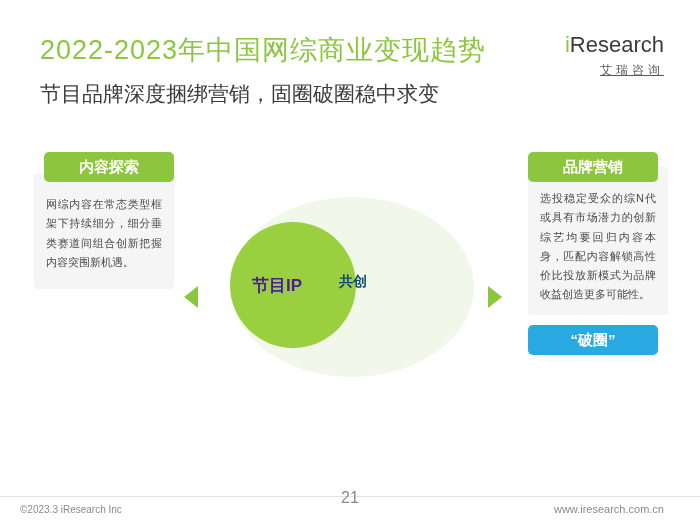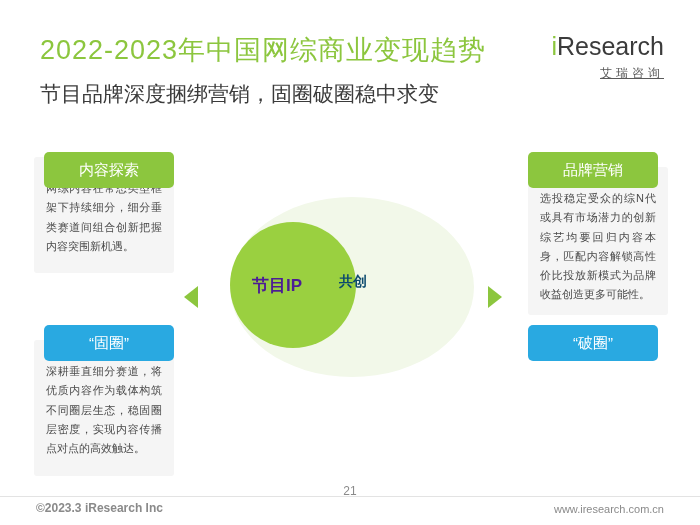--- a/index.html
+++ b/index.html
@@ -44,7 +44,7 @@
     text-align: right;
   }
   .logo-word {
-    font-size: 25px;
+    font-size: 22px;
     color: #3b3b3b;
     line-height: 1;
     white-space: nowrap;

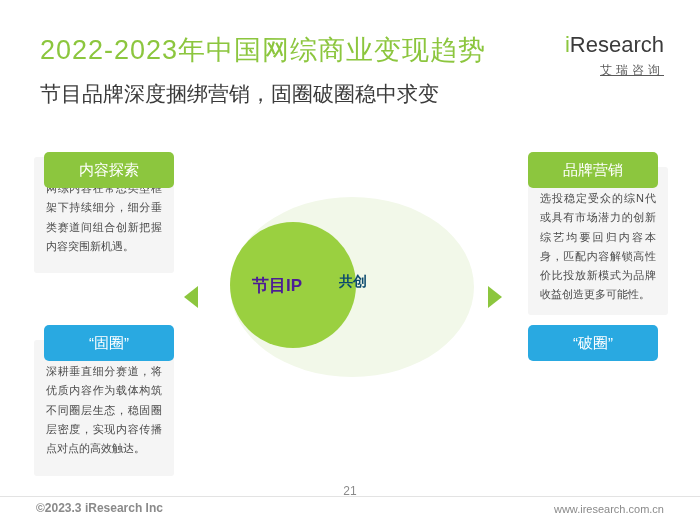--- a/index.html
+++ b/index.html
@@ -132,14 +132,14 @@
   
   .badge {
     position: absolute;
-    height: 36px;
+    height: 30px;
     border-radius: 5px;
     display: flex;
     align-items: center;
     justify-content: center;
     color: #ffffff;
     font-size: 15px;
-    font-weight: normal;
+    font-weight: bold;
     z-index: 4;
   }
   .card-box {

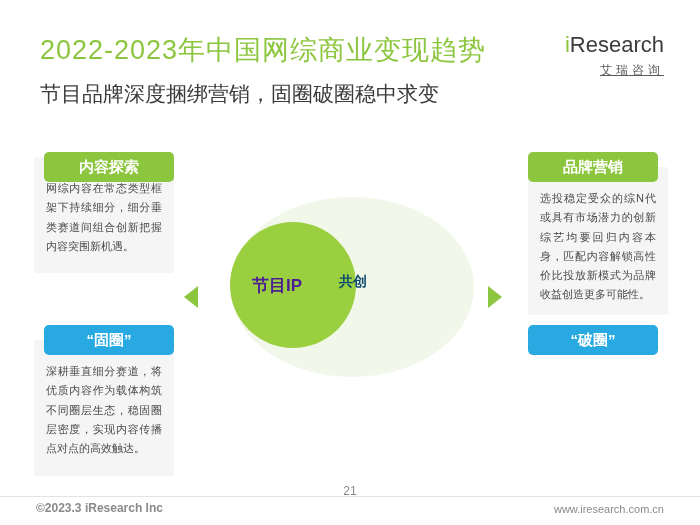--- a/index.html
+++ b/index.html
@@ -156,7 +156,7 @@
 
   
   .badge-tl { left: 44px;  top: 152px; width: 130px; background: #8cc63e; }
-  .box-tl   { left: 34px;  top: 157px; width: 140px; height: 116px; }
+  .box-tl   { left: 34px;  top: 173px; width: 140px; height: 116px; }
 
   .badge-bl { left: 44px;  top: 325px; width: 130px; background: #29a9e1; }
   .box-bl   { left: 34px;  top: 340px; width: 140px; height: 136px; }

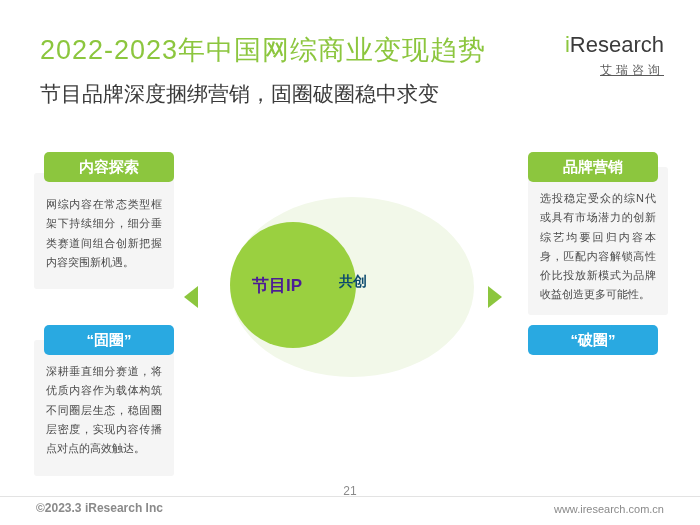--- a/index.html
+++ b/index.html
@@ -232,7 +232,6 @@
   <div class="badge badge-tr">品牌营销</div>
 
   <div class="card-box box-bl">深耕垂直细分赛道，将优质内容作为载体构筑不同圈层生态，稳固圈层密度，实现内容传播点对点的高效触达。</div>
-  <div class="badge badge-bl">“固圈”</div>
 
   <div class="badge badge-br">“破圈”</div>
 

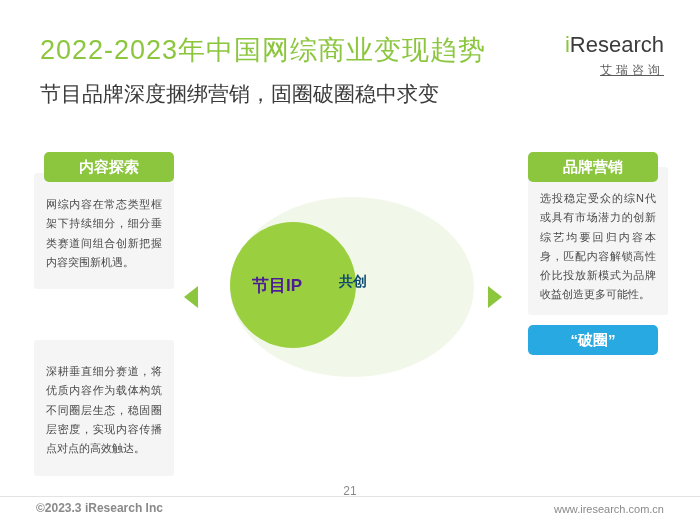--- a/index.html
+++ b/index.html
@@ -231,7 +231,6 @@
   <div class="card-box box-tr">选投稳定受众的综N代或具有市场潜力的创新综艺均要回归内容本身，匹配内容解锁高性价比投放新模式为品牌收益创造更多可能性。</div>
   <div class="badge badge-tr">品牌营销</div>
 
-  <div class="card-box box-bl">深耕垂直细分赛道，将优质内容作为载体构筑不同圈层生态，稳固圈层密度，实现内容传播点对点的高效触达。</div>
 
   <div class="badge badge-br">“破圈”</div>
 

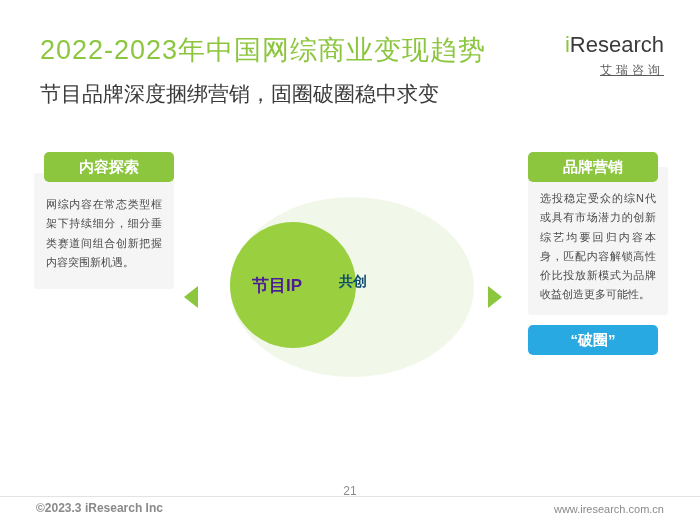--- a/index.html
+++ b/index.html
@@ -189,8 +189,8 @@
     position: absolute;
     left: 50%;
     transform: translateX(-50%);
-    bottom: 27px;
-    font-size: 12px;
+    bottom: 18px;
+    font-size: 16px;
     color: #8a8a8a;
   }
   .footer-right {

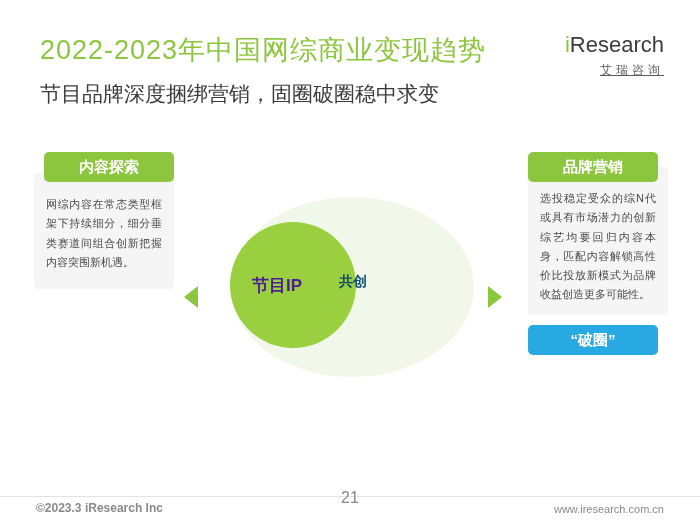--- a/index.html
+++ b/index.html
@@ -179,11 +179,10 @@
   }
   .footer-left {
     position: absolute;
-    left: 36px;
+    left: 20px;
     bottom: 10px;
-    font-size: 12px;
+    font-size: 10px;
     color: #8a8a8a;
-    font-weight: bold;
   }
   .footer-page {
     position: absolute;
****************
Omit the pictures and reproduce the listing exactly.

◆ EXPECTED ANSWER:
--- a/index.html
+++ b/index.html
@@ -44,7 +44,7 @@
     text-align: right;
   }
   .logo-word {
-    font-size: 25px;
+    font-size: 22px;
     color: #3b3b3b;
     line-height: 1;
     white-space: nowrap;

--- a/index.html
+++ b/index.html
@@ -132,14 +132,14 @@
   
   .badge {
     position: absolute;
-    height: 36px;
+    height: 30px;
     border-radius: 5px;
     display: flex;
     align-items: center;
     justify-content: center;
     color: #ffffff;
     font-size: 15px;
-    font-weight: normal;
+    font-weight: bold;
     z-index: 4;
   }
   .card-box {

--- a/index.html
+++ b/index.html
@@ -156,7 +156,7 @@
 
   
   .badge-tl { left: 44px;  top: 152px; width: 130px; background: #8cc63e; }
-  .box-tl   { left: 34px;  top: 157px; width: 140px; height: 116px; }
+  .box-tl   { left: 34px;  top: 173px; width: 140px; height: 116px; }
 
   .badge-bl { left: 44px;  top: 325px; width: 130px; background: #29a9e1; }
   .box-bl   { left: 34px;  top: 340px; width: 140px; height: 136px; }

--- a/index.html
+++ b/index.html
@@ -232,7 +232,6 @@
   <div class="badge badge-tr">品牌营销</div>
 
   <div class="card-box box-bl">深耕垂直细分赛道，将优质内容作为载体构筑不同圈层生态，稳固圈层密度，实现内容传播点对点的高效触达。</div>
-  <div class="badge badge-bl">“固圈”</div>
 
   <div class="badge badge-br">“破圈”</div>
 

--- a/index.html
+++ b/index.html
@@ -231,7 +231,6 @@
   <div class="card-box box-tr">选投稳定受众的综N代或具有市场潜力的创新综艺均要回归内容本身，匹配内容解锁高性价比投放新模式为品牌收益创造更多可能性。</div>
   <div class="badge badge-tr">品牌营销</div>
 
-  <div class="card-box box-bl">深耕垂直细分赛道，将优质内容作为载体构筑不同圈层生态，稳固圈层密度，实现内容传播点对点的高效触达。</div>
 
   <div class="badge badge-br">“破圈”</div>
 

--- a/index.html
+++ b/index.html
@@ -189,8 +189,8 @@
     position: absolute;
     left: 50%;
     transform: translateX(-50%);
-    bottom: 27px;
-    font-size: 12px;
+    bottom: 18px;
+    font-size: 16px;
     color: #8a8a8a;
   }
   .footer-right {

--- a/index.html
+++ b/index.html
@@ -179,11 +179,10 @@
   }
   .footer-left {
     position: absolute;
-    left: 36px;
+    left: 20px;
     bottom: 10px;
-    font-size: 12px;
+    font-size: 10px;
     color: #8a8a8a;
-    font-weight: bold;
   }
   .footer-page {
     position: absolute;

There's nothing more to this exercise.